The differences between calculated activation enthalpies for the allylic substrates, and their nonallylic, dihydro analogues are in line with the known experimental reactivity increases as mentioned above. All the allylic substrates are more reactive by experiment and by calculation than their dihydro analogues except for triafulvenyl, which is calculated to be less reactive than its dihydrotriafulvenyl analogue. The reactivity increase is especially marked for the fulvenyl substrate. The GAW (Galibov–Allen–Wu) model^26b seems to handle the reactions of the alkyl chlorides with chloride, but with a slight modification to account for the reactivity of the fulvenyl substrate. Thus, we propose that in the S_N2 transition state for allylic halides the positive charge at C_β leads to electrostatic compensation at C_γ (including its ring if applicable) which becomes more negative. This increase in negativity is in fact seen for the transition states of allyl and benzyl substrates, but is especially notable for the fulvenyl ts. The exception again is for the reaction of the triafulvene substrate where the ring remains positive although less so than in the substrate. Nonallylic substrates experience little change or a slight increase in positivity at C_γ in the ts. The fulvenyl transition state is best able to increase its negativity at C_γ because it can become somewhat cyclopentadienide-like, exhibiting a π response within the five-membered ring to the demand made by the charge at C_β. The triafulvenyl transition state is least able to respond in this fashion since this would require a contribution from an antiaromatic cyclopropenide fragment. This conclusion is reinforced by the reduction of bond length alternation shown in the 5-membered ring of the fulvenyl transition state compared with the other transition states. Again, the phenyl ring in the benzyl system is different as it preserves its benzenoid geometry; see Table 4.
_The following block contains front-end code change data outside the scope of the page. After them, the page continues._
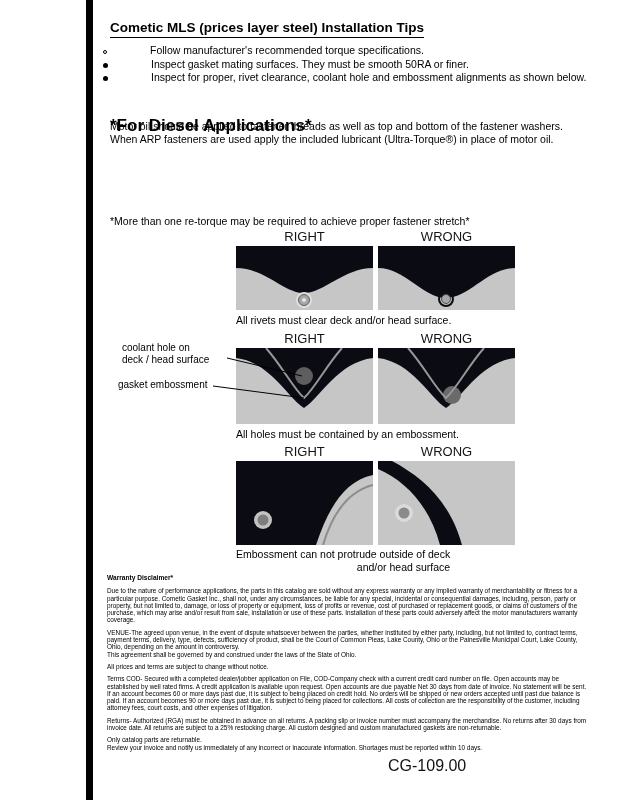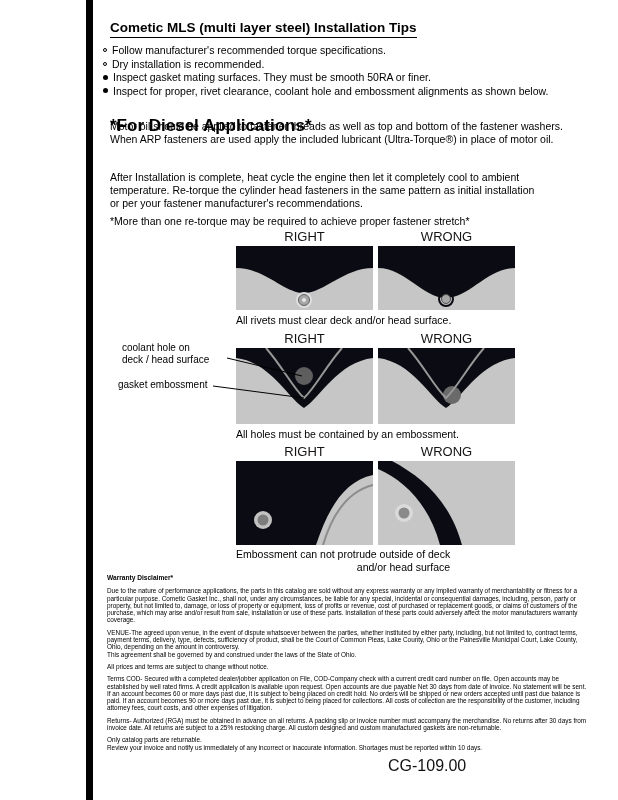--- a/index.html
+++ b/index.html
@@ -66,7 +66,7 @@
 
   <div class="leftbar"></div>
 
-  <h1 class="title">Cometic MLS (multi layer steel) Installation Tips</h1>
+  <h1 class="title">Cometic MLS (prices layer steel) Installation Tips</h1>
 
   <div class="bullets">
     <div class="b-row">

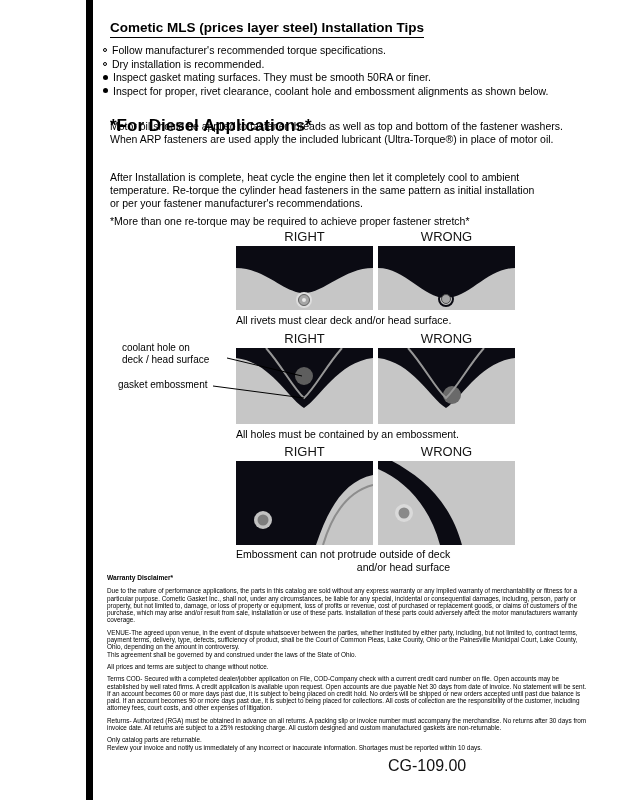--- a/index.html
+++ b/index.html
@@ -21,7 +21,7 @@
   }
 
   .bullets { position:absolute; left:103px; top:45px; font-size:10.5px; line-height:11px; }
-  .b-row { display:flex; align-items:flex-start; margin-bottom:2.5px; }
+  .b-row { display:flex; align-items:center; margin-bottom:2.5px;gap:38px; }
   .m-o { width:4px; height:4px; border:1px solid #000; border-radius:50%; margin:3px 5px 0 0; flex:none; }
   .m-f { width:5px; height:5px; background:#000; border-radius:50%; margin:2.5px 5px 0 0; flex:none; }
   .sub { }

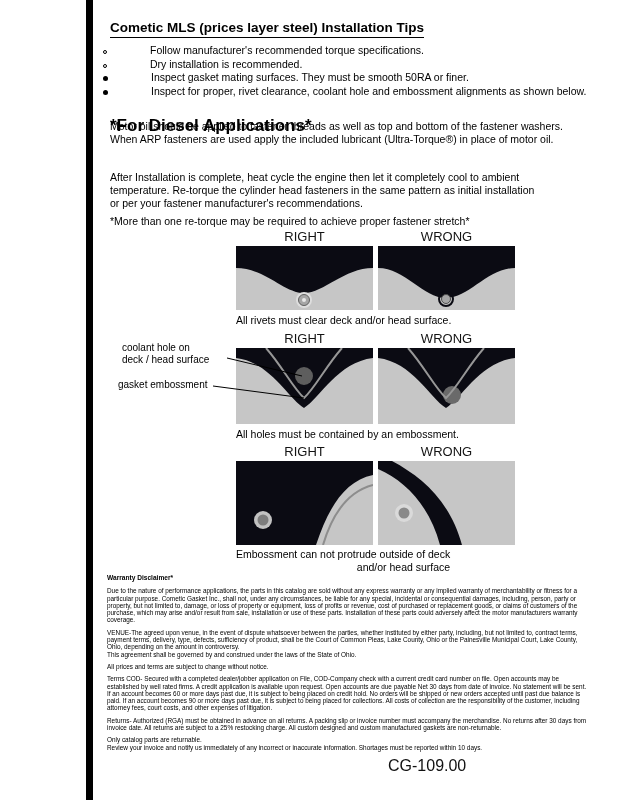--- a/index.html
+++ b/index.html
@@ -72,10 +72,6 @@
     <div class="b-row">
       <span class="m-o"></span>
       <span>Follow manufacturer's recommended torque specifications.</span>
-    </div>
-    <div class="b-row">
-      <span class="m-o"></span>
-      <span>Dry installation is recommended.</span>
     </div>
     <div class="b-row sub">
       <span class="m-f"></span>

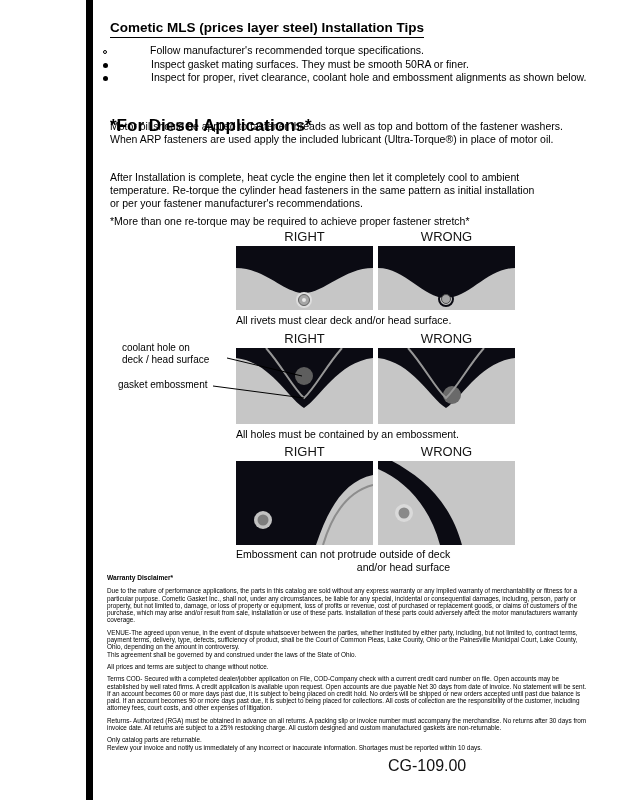--- a/index.html
+++ b/index.html
@@ -86,9 +86,6 @@
   <h2 class="diesel-h">*For Diesel Applications*</h2>
   <p class="para p1">Motor oil should be applied to fastener threads as well as top and bottom of the fastener washers.
 When ARP fasteners are used apply the included lubricant (Ultra-Torque®) in place of motor oil.</p>
-  <p class="para p2">After Installation is complete, heat cycle the engine then let it completely cool to ambient
-temperature. Re-torque the cylinder head fasteners in the same pattern as initial installation
-or per your fastener manufacturer's recommendations.</p>
   <p class="para note">*More than one re-torque may be required to achieve proper fastener stretch*</p>
 
   <div class="fh fh-r1-right">RIGHT</div>

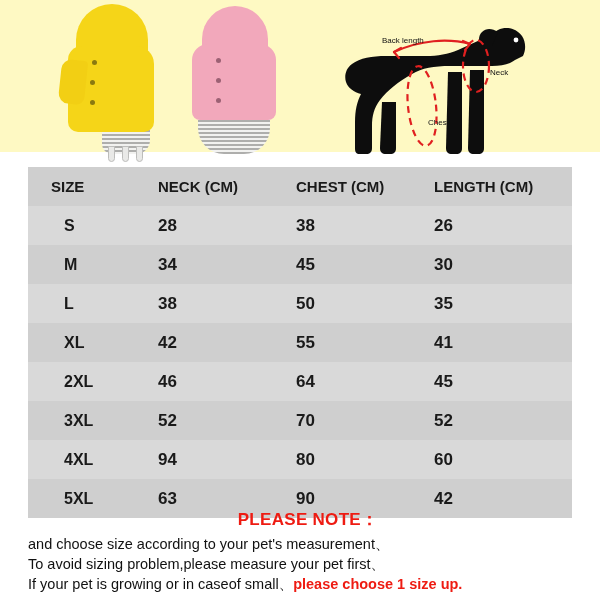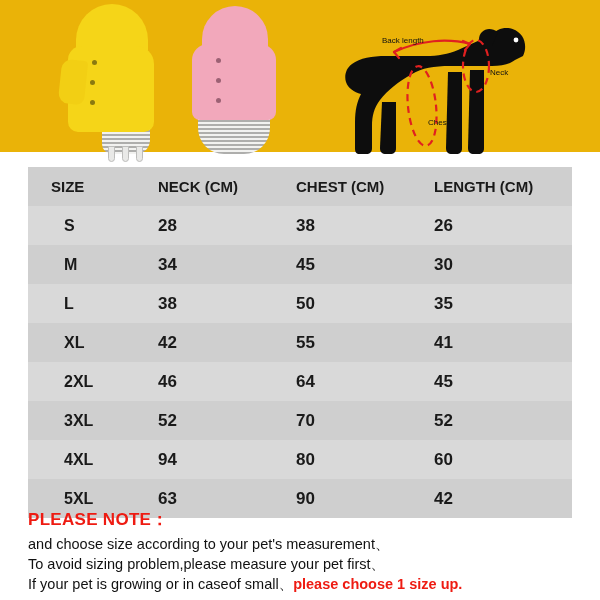--- a/index.html
+++ b/index.html
@@ -21,7 +21,7 @@
     position: relative;
     width: 600px;
     height: 152px;
-    background: #eab308;
+    background: #fef9c3;
   }
 
   

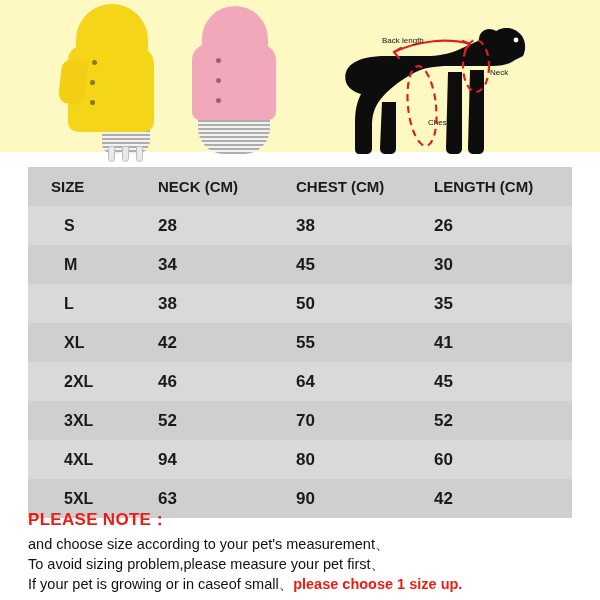--- a/index.html
+++ b/index.html
@@ -181,6 +181,7 @@
     color: #ee1b12;
     letter-spacing: 0.3px;
     margin-bottom: 3px;
+    text-align: center;
   }
   .note-line {
     font-family: "Liberation Sans", sans-serif;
An alternate, somewhat simpler statement of the effect of the fulvenyl group on the stability of the S_N2 transition state in the chloride reaction notes that the overall charge on these transition states is −1 (Scheme 4). Most of the negative charge is borne by the chlorines, but the amount of negative charge on the chlorines is less in the fulvenyl and 6-methylfulvenyl transition states than in their dihydro analogues: by 0.138 for fulvenyl and by 0.131 for 6-methylfulvenyl. The rest of the negativity is, of course, carried by the fulvenyl moieties, not possible for the dihydro analogues. This viewpoint, not a contradiction of the more detailed GAW model, has the advantage of direct application to the acidities of alcohols and carboxylic acids bearing the fulvenyl group, where the same reasoning can be applied to their conjugate bases; see the discussion below.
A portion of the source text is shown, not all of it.